Before-and-after change data:
..............................

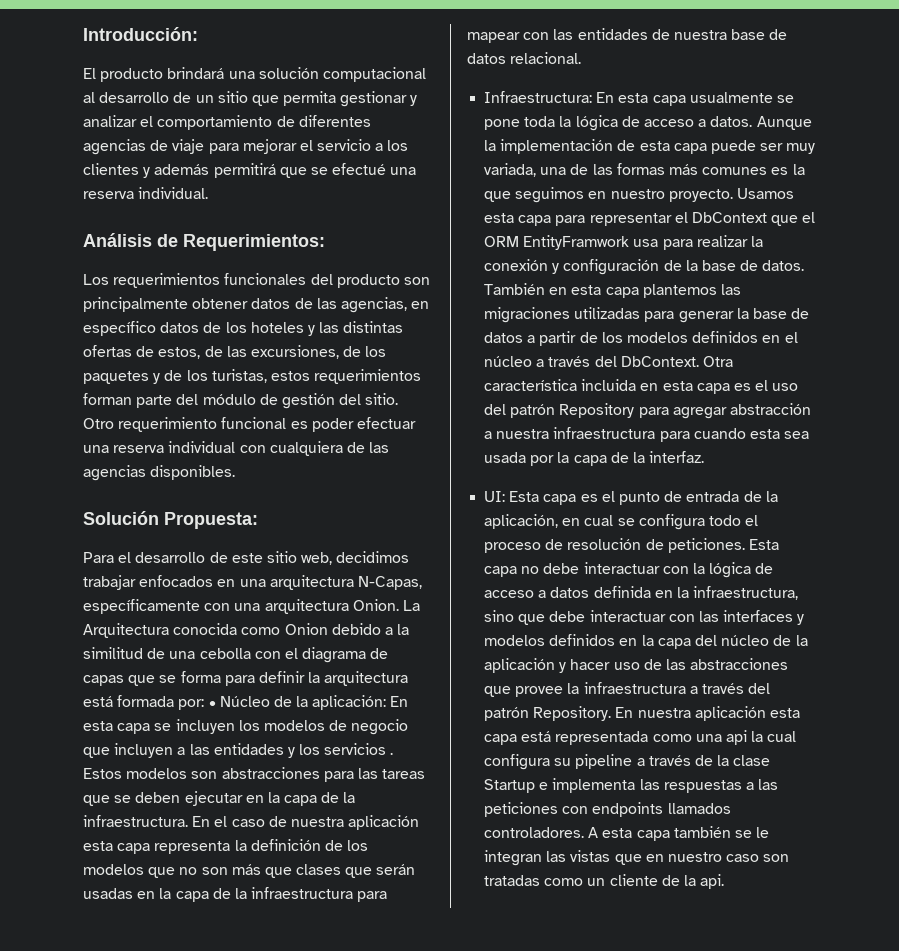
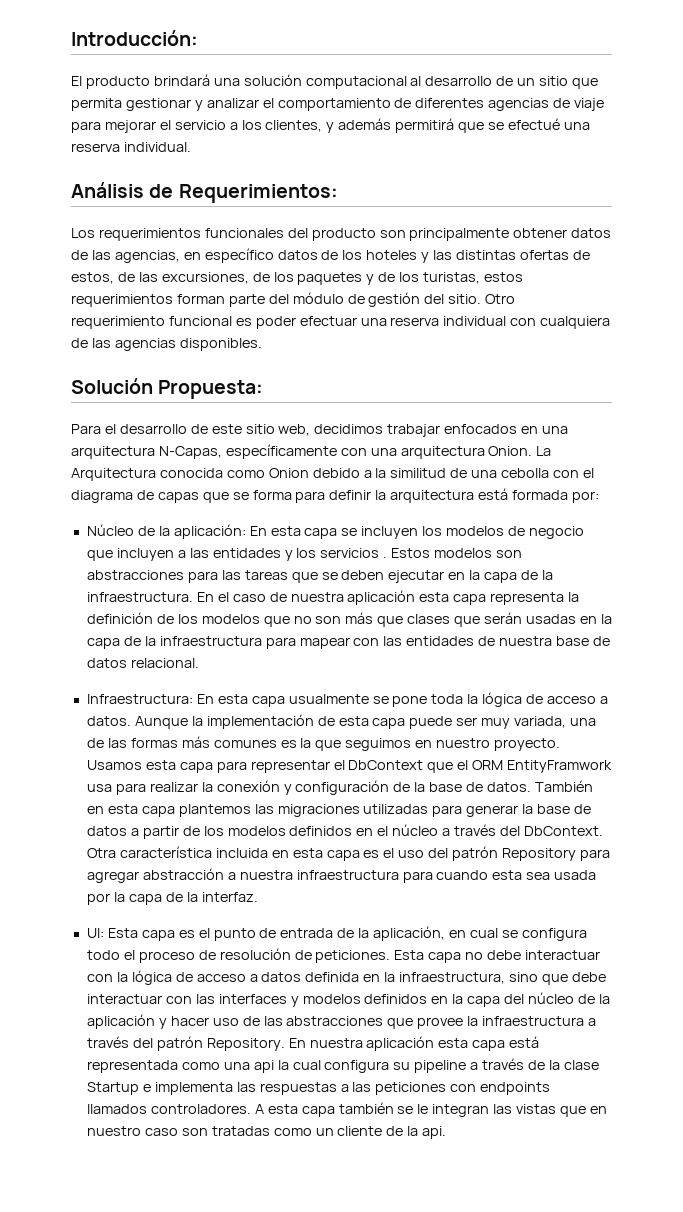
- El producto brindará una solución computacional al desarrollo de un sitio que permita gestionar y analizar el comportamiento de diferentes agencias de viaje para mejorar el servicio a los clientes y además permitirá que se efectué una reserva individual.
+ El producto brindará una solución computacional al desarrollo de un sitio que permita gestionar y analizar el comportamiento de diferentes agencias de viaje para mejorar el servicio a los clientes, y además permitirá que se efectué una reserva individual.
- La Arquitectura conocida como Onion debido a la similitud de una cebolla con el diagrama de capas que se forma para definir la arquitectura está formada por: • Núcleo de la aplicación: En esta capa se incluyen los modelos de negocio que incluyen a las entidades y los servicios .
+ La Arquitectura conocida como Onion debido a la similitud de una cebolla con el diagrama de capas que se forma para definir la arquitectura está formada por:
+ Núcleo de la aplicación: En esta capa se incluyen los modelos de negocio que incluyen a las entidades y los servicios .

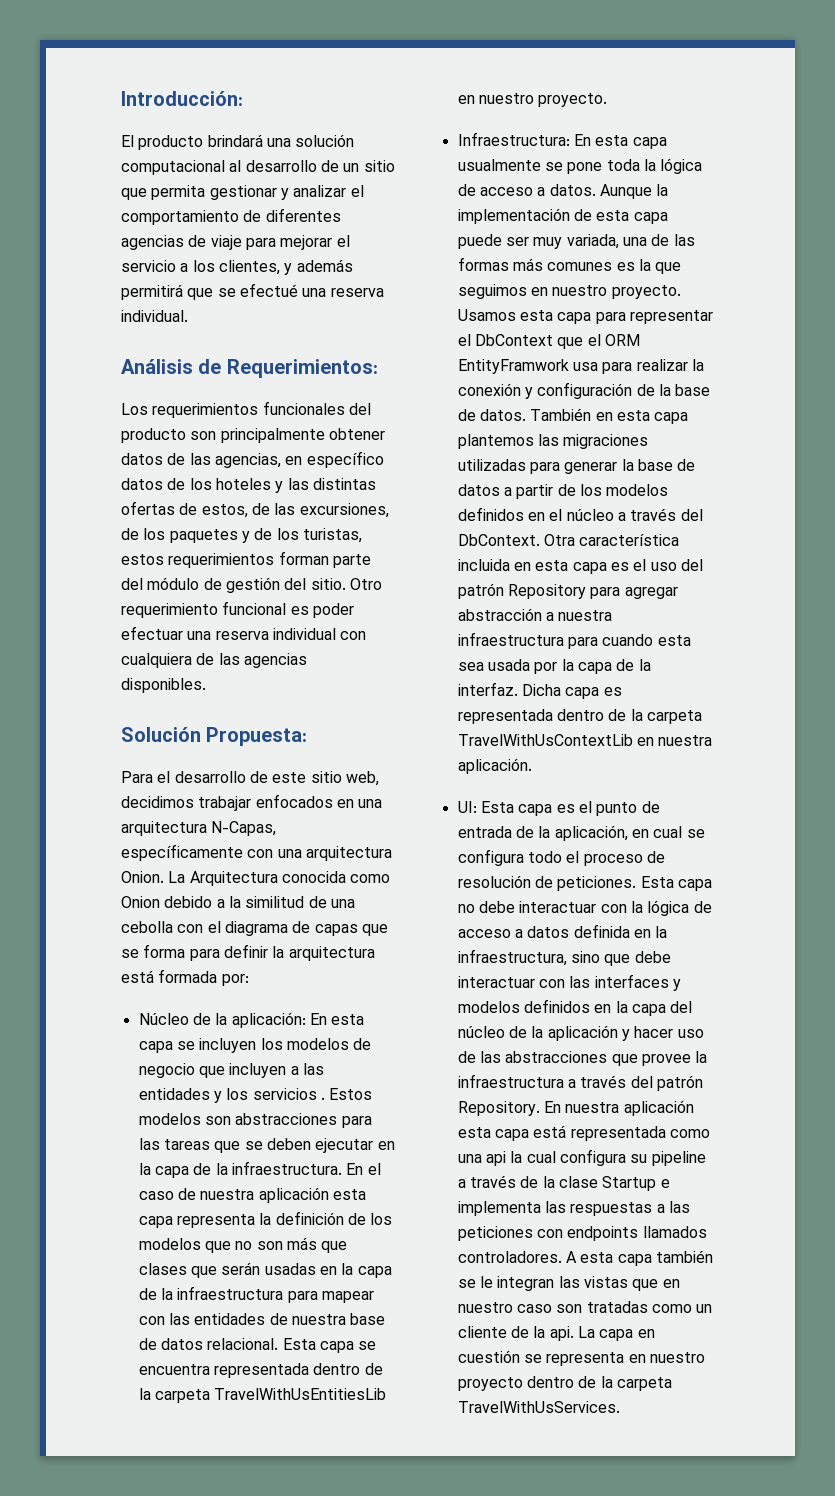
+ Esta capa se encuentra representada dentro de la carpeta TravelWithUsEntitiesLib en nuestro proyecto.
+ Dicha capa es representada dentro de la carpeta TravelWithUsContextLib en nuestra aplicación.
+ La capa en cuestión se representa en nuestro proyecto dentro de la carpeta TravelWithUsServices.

..............................

INSTRUCTIONS TO FOLLOW>
Your task is to set down exactly the lines from the line containing "en nuestro proyecto." to the end of the data above, including both ends.

TASK OUTPUT>
+ Esta capa se encuentra representada dentro de la carpeta TravelWithUsEntitiesLib en nuestro proyecto.
+ Dicha capa es representada dentro de la carpeta TravelWithUsContextLib en nuestra aplicación.
+ La capa en cuestión se representa en nuestro proyecto dentro de la carpeta TravelWithUsServices.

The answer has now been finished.